When seeking the score of the split line and the score in the functional test, and then the correlation between the fracture area and the strength of the split line, it is considered that there is a good correlation. Therefore, in order to provide the tablet of the present invention having the good splitting property, it is set to divide by the dividing line. The breaking area of the tablet may be in the above range. Therefore, regarding the dividing line applied to obtain the fracture area in this range, there is no need to specifically consider the limitation regarding the so-called cross-sectional shape or length, or the shape of the dividing line of the dividing line applied to either side of the tablet. . That is to say, regarding the design of the dividing line, the degree of freedom is high, and various dividing lines can be employed.

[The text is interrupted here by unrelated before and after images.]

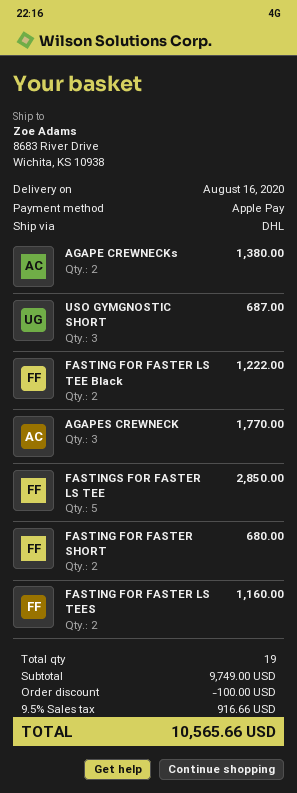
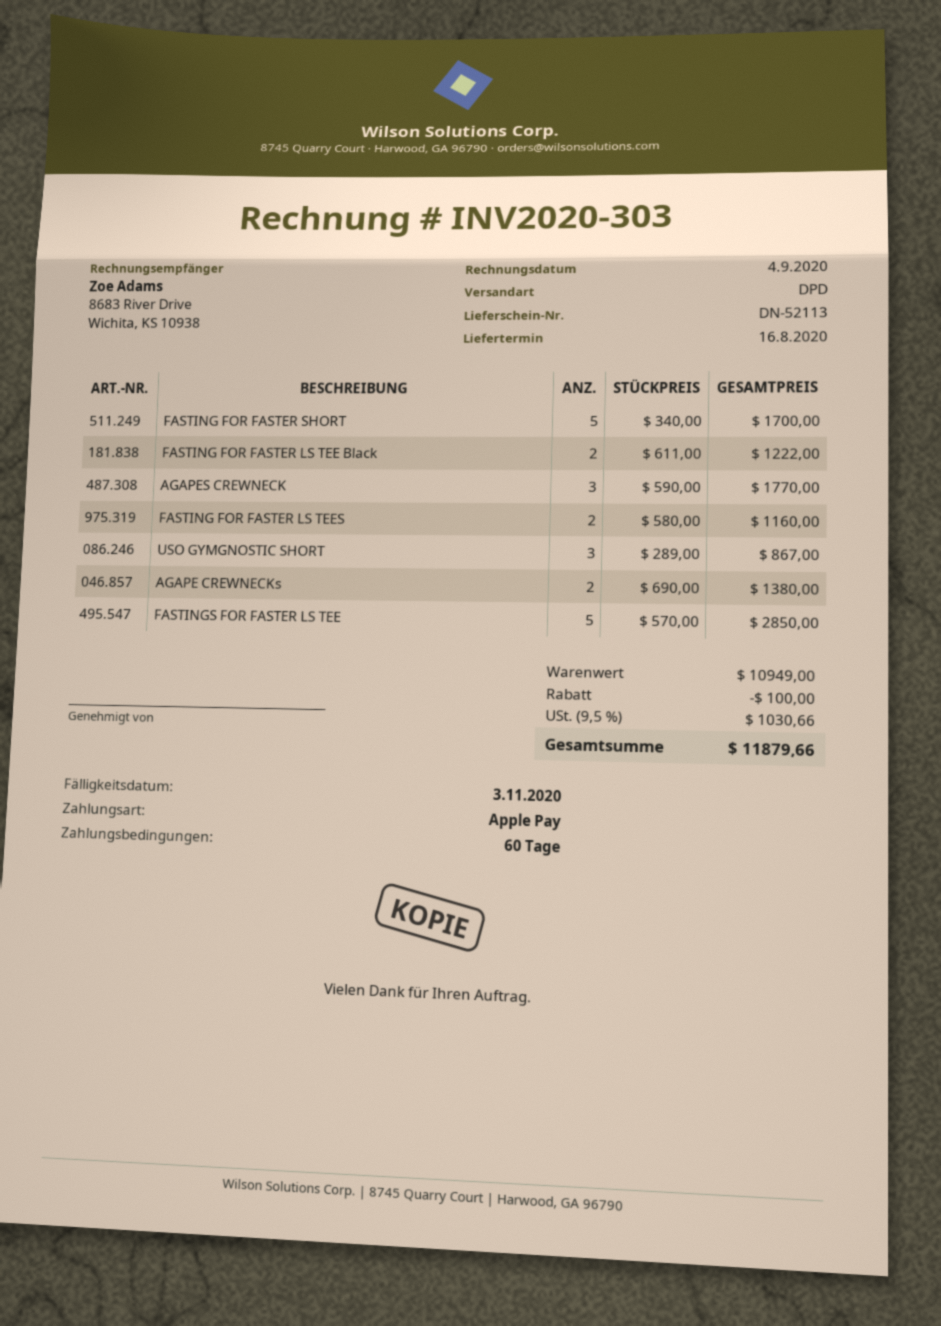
shipping method: DHL -> DPD
USO GYMGNOSTIC SHORT: 3 for 687.00 -> 3 for 867.00
FASTING FOR FASTER SHORT: 2 for 680.00 -> 5 for 1700.00
subtotal: 9749.00 -> 10949.00
tax: 9.5% = 916.66 -> 9.5% = 1030.66
total: 10565.66 -> 11879.66

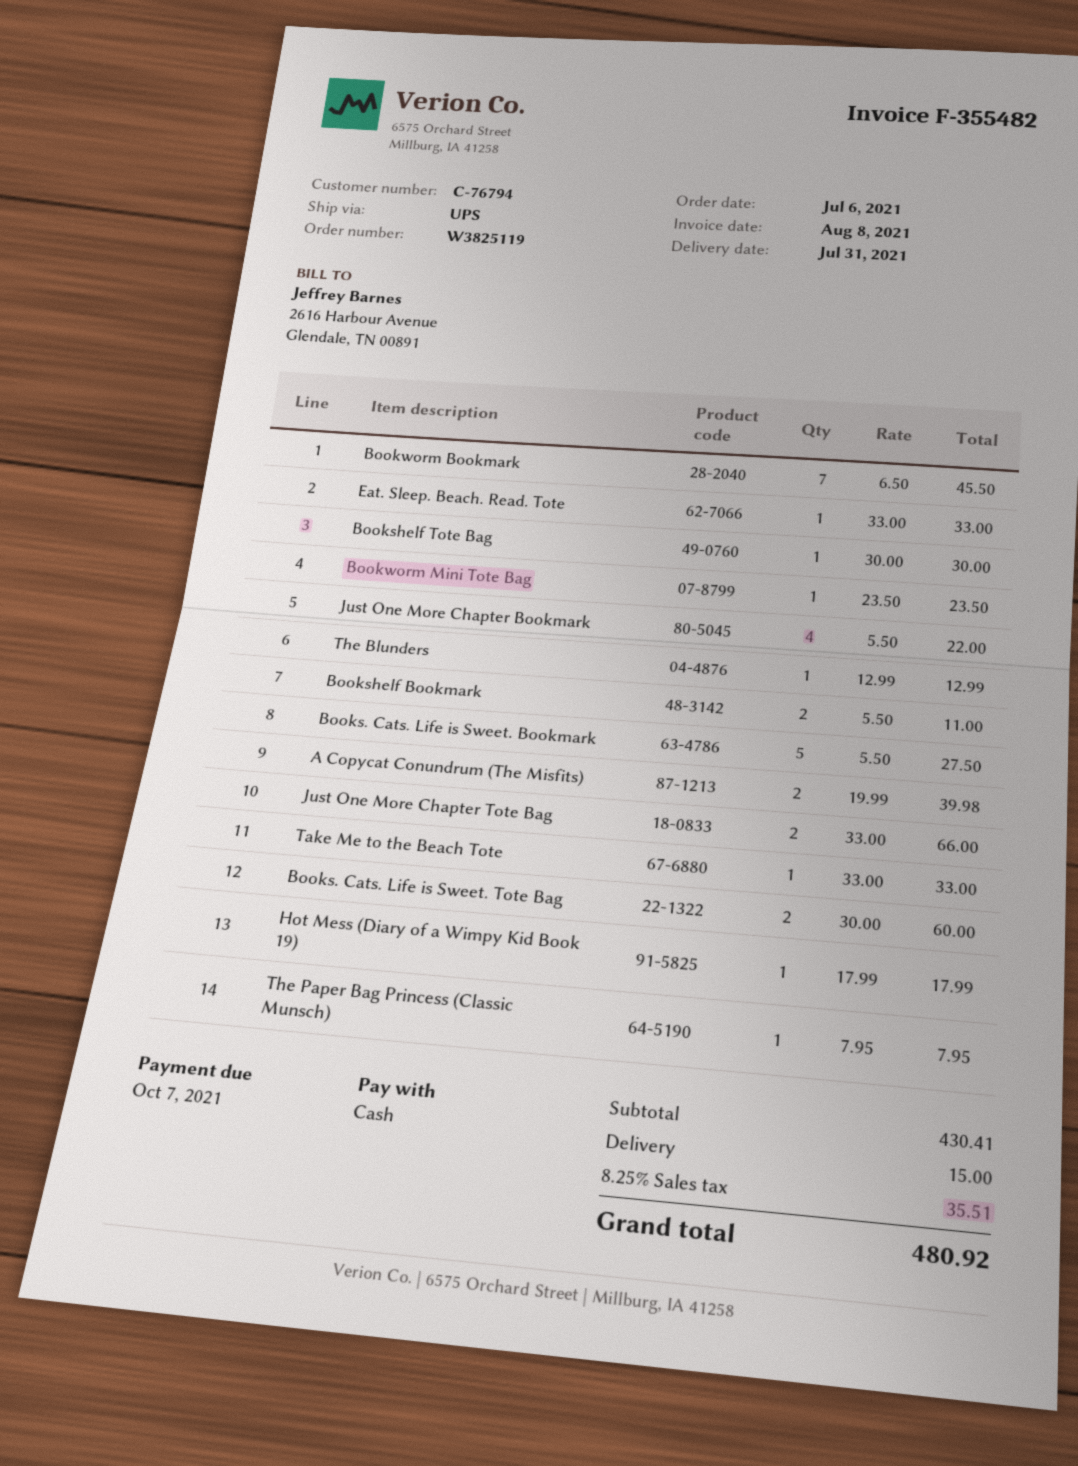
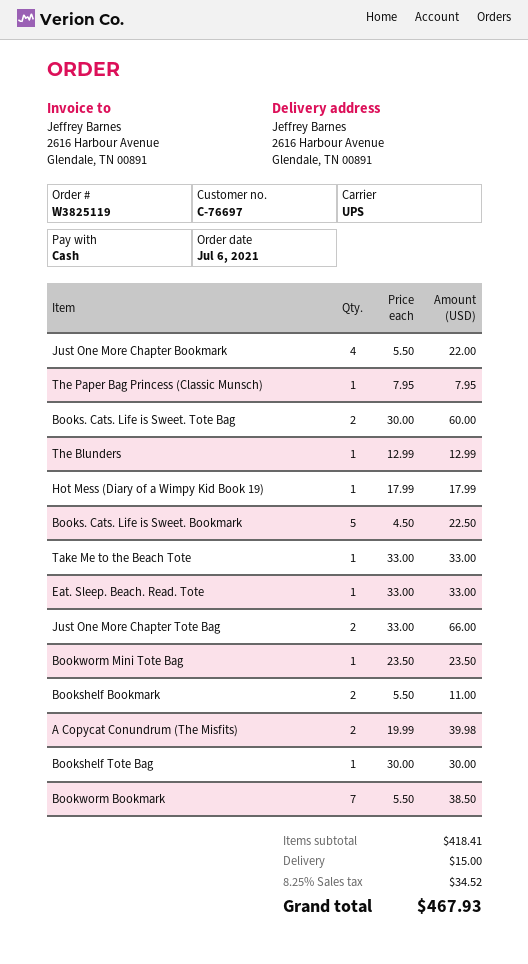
customer number: C-76794 -> C-76697
Bookworm Bookmark: 7 x 6.50 = 45.50 -> 7 x 5.50 = 38.50
Books. Cats. Life is Sweet. Bookmark: 5 x 5.50 = 27.50 -> 5 x 4.50 = 22.50
subtotal: 430.41 -> 418.41
tax: 8.25% = 35.51 -> 8.25% = 34.52
total: 480.92 -> 467.93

For example, the dividing line shown in Table 3, the design pattern of the dividing line is classified by the American Pharmacists Association (TABLETING SPECIFICATION MANUAL, 2006, 7th edition, p.69; issued by the American Pharmacists Association) In the design pattern classified into E type or D type. The state of the dividing line is such that the angle at which the faces constituting the dividing line intersect is 90°, and the depth of the dividing line is a value shown in the figure from the edge face of the tablet, as shown in Table 3. Further, the angle of the dividing line is determined in the range of 30° to 120° in the range of 30° to 120°, but it is preferably in the range of 30° to 90°. Further, the depth of the dividing line may be in the range of 0.4 mm to 2 mm. It is preferably in the range of 0.7 mm to 1.5 mm.

The specific shape of the dividing lines, that is, the design pattern, the angle, and the depth affect the segmentation performance of the tablet, but it is also necessary to consider the factors for the manufacture of the tablet other than the segmentation performance.

The composition of Formulation 1 having Table 1 of the present invention has an elliptical shape, a long diameter of about 16.2 mm, a short diameter of about 7.9 mm, and an ingot thickness of about 5.6 mm, for example, a two-sided dividing line and a fracture area. It is preferably about 24 mm ² . One of such tablets is shown, for example, in Table 4 below. Regarding the tablet, the projected area of the elliptical plan has a projected area of about 111.2 mm ² ; the dividing line has a triangular shape with an angle of 90° (a right-angled equilateral triangle), and the depth of the dividing line on both sides is about 1.2 mm. Further, the tablet hardness was 225 N, the dividing line strength was 40.7 N, and the breaking area was about 23.97 mm ² .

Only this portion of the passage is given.